Other BRICS countries are also active in Africa. Brazil’s two-way trade with Africa stands at $26 billion. India, is now Africa’s fourth biggest trading partner, and the second biggest importer of African oil after China. It is also building military bases in the Seychelles and on the Mauritius island of Agalega, alongside its existing intelligence-gathering base in Madagascar. 

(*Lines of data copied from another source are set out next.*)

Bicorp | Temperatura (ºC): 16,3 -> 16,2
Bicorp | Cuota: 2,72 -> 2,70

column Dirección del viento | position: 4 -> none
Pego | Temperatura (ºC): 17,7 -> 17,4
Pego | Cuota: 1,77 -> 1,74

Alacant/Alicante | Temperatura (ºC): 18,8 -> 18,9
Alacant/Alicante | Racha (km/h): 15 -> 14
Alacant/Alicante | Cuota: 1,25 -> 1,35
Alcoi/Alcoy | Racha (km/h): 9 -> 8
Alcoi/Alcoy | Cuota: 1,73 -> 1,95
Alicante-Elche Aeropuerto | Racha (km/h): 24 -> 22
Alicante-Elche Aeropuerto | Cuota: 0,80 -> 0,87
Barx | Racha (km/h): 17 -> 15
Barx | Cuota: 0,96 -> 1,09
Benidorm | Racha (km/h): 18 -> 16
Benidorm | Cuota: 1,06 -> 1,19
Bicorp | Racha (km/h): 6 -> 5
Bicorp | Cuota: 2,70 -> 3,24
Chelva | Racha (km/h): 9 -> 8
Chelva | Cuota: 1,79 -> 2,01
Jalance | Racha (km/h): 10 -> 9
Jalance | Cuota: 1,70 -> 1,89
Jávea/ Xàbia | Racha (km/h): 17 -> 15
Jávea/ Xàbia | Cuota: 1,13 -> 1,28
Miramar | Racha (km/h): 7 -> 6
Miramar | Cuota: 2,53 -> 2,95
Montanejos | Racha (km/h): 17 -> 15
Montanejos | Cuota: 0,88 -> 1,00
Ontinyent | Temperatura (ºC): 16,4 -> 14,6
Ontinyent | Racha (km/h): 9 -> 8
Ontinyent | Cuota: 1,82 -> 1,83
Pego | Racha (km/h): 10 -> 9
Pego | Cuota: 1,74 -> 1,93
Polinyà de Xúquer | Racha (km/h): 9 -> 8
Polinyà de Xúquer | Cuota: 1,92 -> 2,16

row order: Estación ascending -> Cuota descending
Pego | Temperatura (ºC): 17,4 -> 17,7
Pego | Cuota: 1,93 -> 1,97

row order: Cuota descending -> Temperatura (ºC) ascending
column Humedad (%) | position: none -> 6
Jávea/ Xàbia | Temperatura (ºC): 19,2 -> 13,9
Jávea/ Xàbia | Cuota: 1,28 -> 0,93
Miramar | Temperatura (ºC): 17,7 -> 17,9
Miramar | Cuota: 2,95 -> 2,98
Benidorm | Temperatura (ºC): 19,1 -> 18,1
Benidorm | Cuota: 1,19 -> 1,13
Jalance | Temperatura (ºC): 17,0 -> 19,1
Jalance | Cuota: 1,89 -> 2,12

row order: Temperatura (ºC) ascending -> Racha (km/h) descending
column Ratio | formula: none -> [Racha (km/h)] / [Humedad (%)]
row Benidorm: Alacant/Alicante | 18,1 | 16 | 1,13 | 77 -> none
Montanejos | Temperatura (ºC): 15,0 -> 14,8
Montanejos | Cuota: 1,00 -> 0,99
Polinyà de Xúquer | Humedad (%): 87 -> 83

Russia – which as the USSR provided solidarity aid to progressive governments and movements during the cold war – expanded trade and investment with Africa by 185% between 2005-2015, according to Comtrade. Apart from resources, it is focusing on arms – and is now sub-Saharan Africa’s biggest supplier, selling cheap weapons to the Central African Republic, Rwanda, the Democratic Republic of Congo and Nigeria. It has recently concluded a $1billion arms deal with Angola, and Russian Foreign Minister Sergey Lavrov’s 2018 visit to southern Africa ended with a military co-operation agreement with Mozambique. Such a focus on arms – along with China, which outstrips the US in supplying weapons to Africa – ensures ongoing military influence in Africa, an important counterweight to the West, though there are also potentially negative effects.

Finally, trade between Turkey, a non-BRICS country, and Africa, has reached $17 billion – and Erdogan has visited the continent 30 times as president.

AFRICA'S RESPONSE

What has been Africa’s response to the Scramble? 14 countries – led by Libya – protested against AFRICOM’s formation, and popular protests forced then Nigerian president Yar’Adua to distance himself from the US Command. More recently, the South African Minister of Defence has expressed concern about the continent’s growing militarisation. A recent Status of Forces Agreement between the US and Ghana provoked “Ghana First” protests in Accra.

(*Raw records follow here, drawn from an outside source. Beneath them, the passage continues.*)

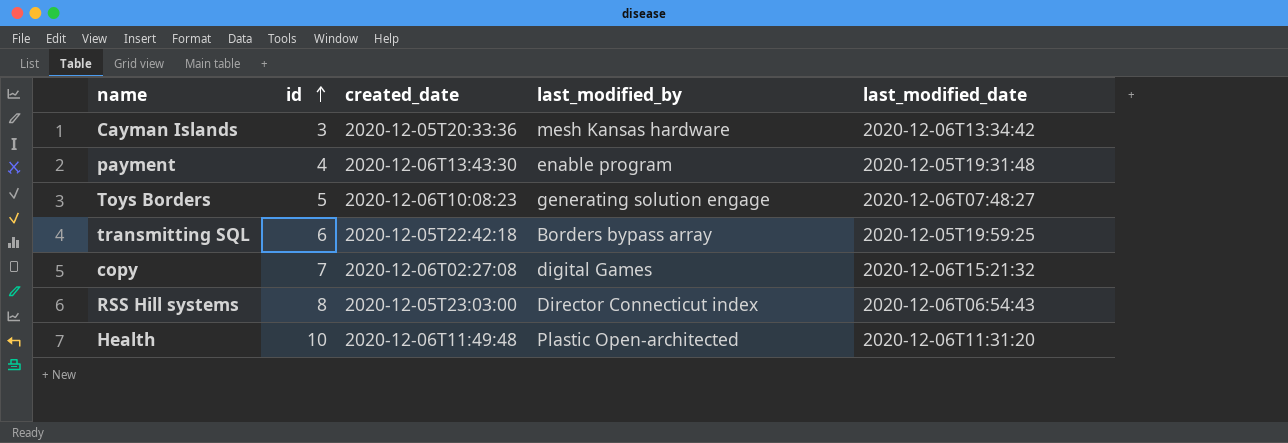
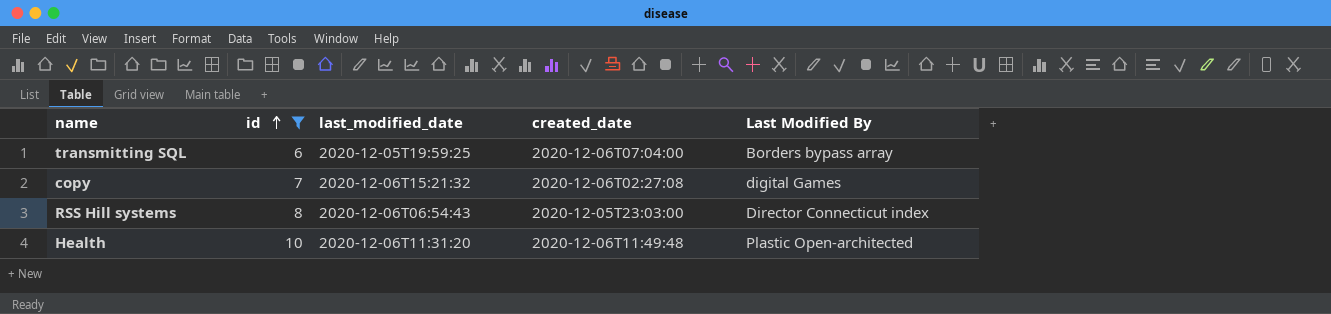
filter: none -> id >= 6
column last_modified_date | position: 5 -> 3
column name: last_modified_by -> Last Modified By
transmitting SQL | created_date: 2020-12-05T22:42:18 -> 2020-12-06T07:04:00

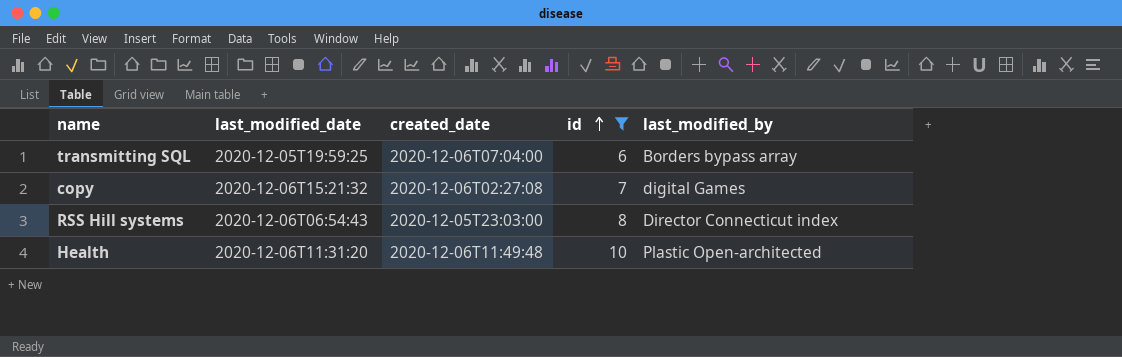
column id | position: 2 -> 4
column name: Last Modified By -> last_modified_by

Facing African reluctance, the US hasn’t dared move its AFRICOM HQ from Stuttgart to Africa. Senator Jim Inhofe said: “It’s about perceived colonialism”. Interestingly France was early on active in deterring francophone countries from hosting AFRICOM. Dr Carl LeVan, in a study published in Africa Today (2010), concluded that the poorer and more dependent a country was, the greater its support for AFRICOM. Faster-growing countries less reliant on foreign aid – even US allies – felt more confident in taking a critical stance.  Yet overall, there is no clear, unified strategy, or even political will, evident among Africa’s leaders to resist imperialism. Many face Islamist insurgencies and look to the West to guarantee their rule.

Over the next 35 years, Africa will account for more than half of the world’s population growth. Yet more than 40% of sub-Saharan Africa still lives in poverty. The continent currently pays out over £32 billion annually to the world’s richest countries, according to Global Justice Now (Guardian, May 14, 2017). Clearly a new phase of development and decolonisation is needed.

In the meantime, Africa will continue to be a flashpoint for regional wars, and could become an arena for great power conflict.